Exercise instructions: Return each record word for word and omit the pictures.

- Opening Delimiter -

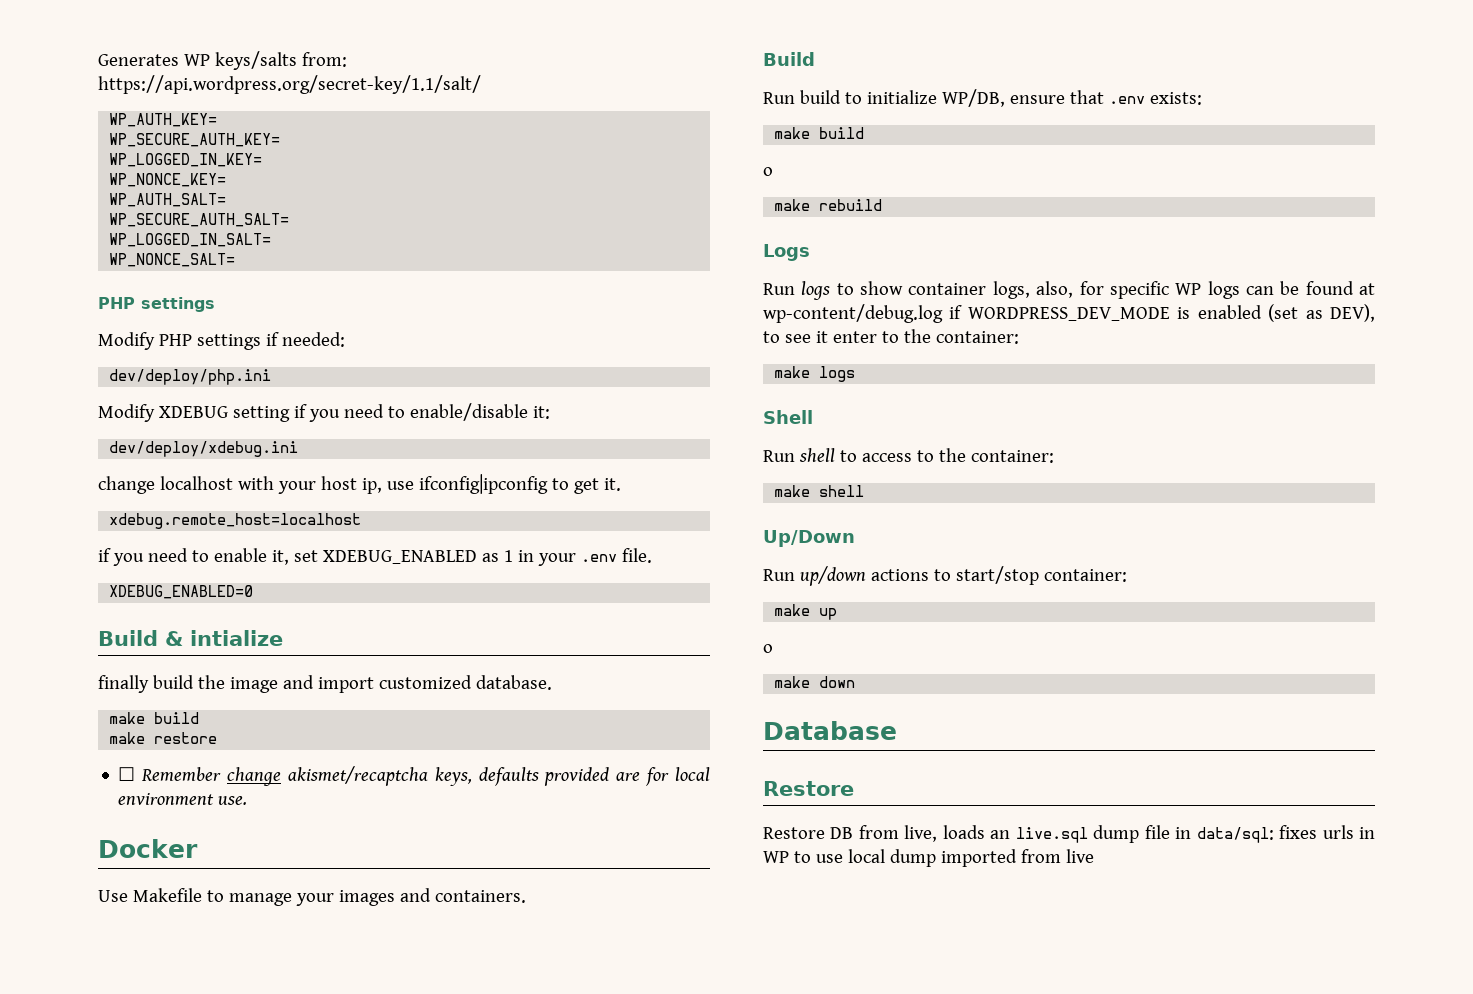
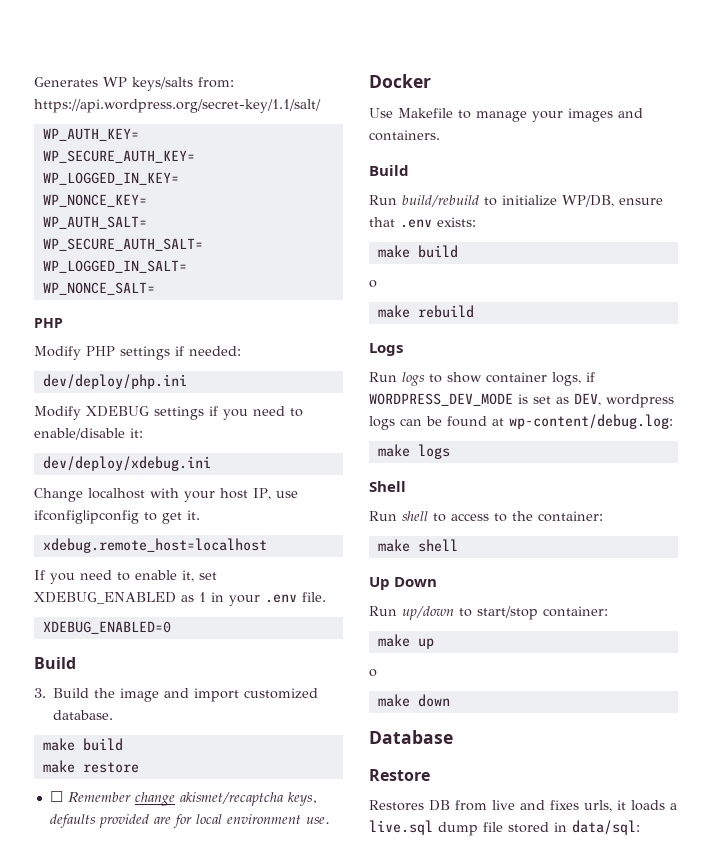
[141,297,215,312] settings -> (63, 323) none
[232,406,290,422] setting -> [154,406,204,420] settings
[98,476,155,494] change -> [34,488,83,502] Change
[361,478,382,494] ip, -> [253,488,271,500] IP,
[98,548,111,562] if -> [34,570,45,580] If
[165,630,283,646] [98,675,194,693] & intialize // finally build -> [34,688,90,698] // 3. Build
[799,90,841,104] build -> [402,195,479,207] build/rebuild
[1036,281,1202,299] also, for specific WP -> [586,372,595,382] [369,393,674,408] if WORDPRESS_DEV_MODE is set as DEV, wordpress
[763,304,1375,323] [763,329,1019,344] wp-content/debug.log if WORDPRESS_DEV_MODE is enabled (set as DEV), to see it enter to the container: -> [509,414,673,429] wp-content/debug.log:
[763,530,855,547] Up/Down -> [369,577,438,590] Up Down
[870,569,929,581] actions -> (454, 613) none
[763,827,825,839] Restore -> [369,800,424,811] Restores
[904,825,1011,842] live, loads an -> [492,800,677,812] live and fixes urls, it loads a
(1170, 832) none -> [508,822,549,833] stored
[1279,825,1375,839] [763,849,1094,867] fixes urls in WP to use local dump imported from live -> (640, 827) none

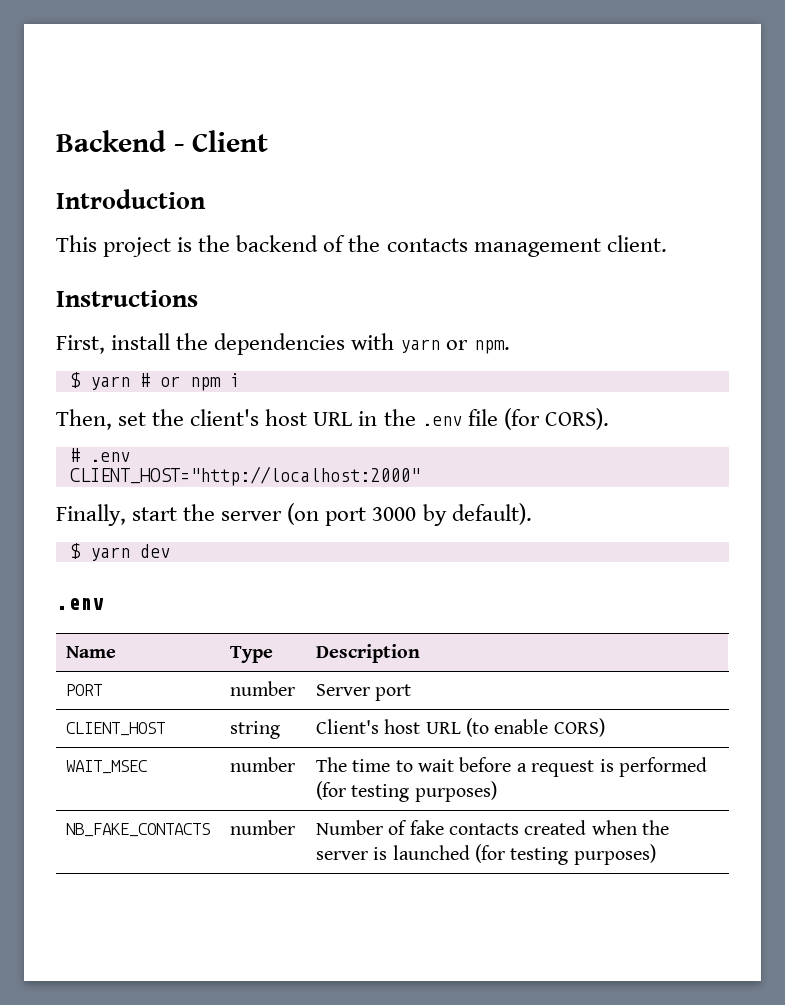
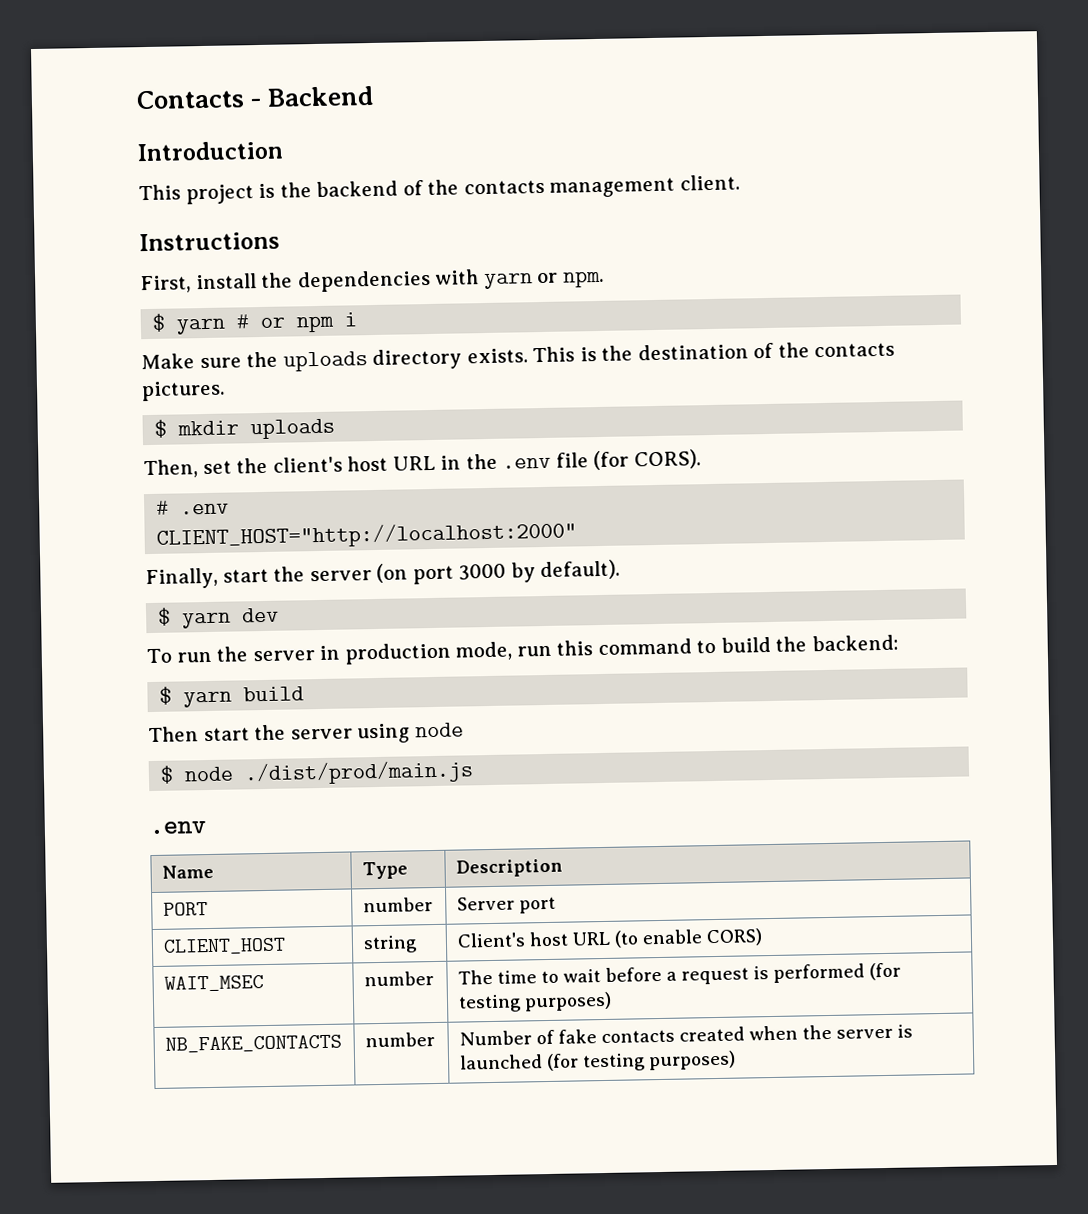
(56, 141) none -> [136,89,263,110] Contacts -
[174,130,268,152] - Client -> (375, 96) none
(240, 380) none -> [141,342,896,372] [141,380,225,402] [154,418,336,440] // Make sure the uploads directory exists. This is the destination of the contacts pictures. // $ mkdir uploads
(170, 551) none -> [146,634,899,665] [159,686,305,708] [148,722,464,744] [160,760,475,786] // To run the server in production mode, run this command to build the backend: // $ yarn build // Then start the server using node // $ node ./dist/prod/main.js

- Closing Delimiter -

Result of this task:
[141,297,215,312] settings -> (63, 323) none
[232,406,290,422] setting -> [154,406,204,420] settings
[98,476,155,494] change -> [34,488,83,502] Change
[361,478,382,494] ip, -> [253,488,271,500] IP,
[98,548,111,562] if -> [34,570,45,580] If
[165,630,283,646] [98,675,194,693] & intialize // finally build -> [34,688,90,698] // 3. Build
[799,90,841,104] build -> [402,195,479,207] build/rebuild
[1036,281,1202,299] also, for specific WP -> [586,372,595,382] [369,393,674,408] if WORDPRESS_DEV_MODE is set as DEV, wordpress
[763,304,1375,323] [763,329,1019,344] wp-content/debug.log if WORDPRESS_DEV_MODE is enabled (set as DEV), to see it enter to the container: -> [509,414,673,429] wp-content/debug.log:
[763,530,855,547] Up/Down -> [369,577,438,590] Up Down
[870,569,929,581] actions -> (454, 613) none
[763,827,825,839] Restore -> [369,800,424,811] Restores
[904,825,1011,842] live, loads an -> [492,800,677,812] live and fixes urls, it loads a
(1170, 832) none -> [508,822,549,833] stored
[1279,825,1375,839] [763,849,1094,867] fixes urls in WP to use local dump imported from live -> (640, 827) none

(56, 141) none -> [136,89,263,110] Contacts -
[174,130,268,152] - Client -> (375, 96) none
(240, 380) none -> [141,342,896,372] [141,380,225,402] [154,418,336,440] // Make sure the uploads directory exists. This is the destination of the contacts pictures. // $ mkdir uploads
(170, 551) none -> [146,634,899,665] [159,686,305,708] [148,722,464,744] [160,760,475,786] // To run the server in production mode, run this command to build the backend: // $ yarn build // Then start the server using node // $ node ./dist/prod/main.js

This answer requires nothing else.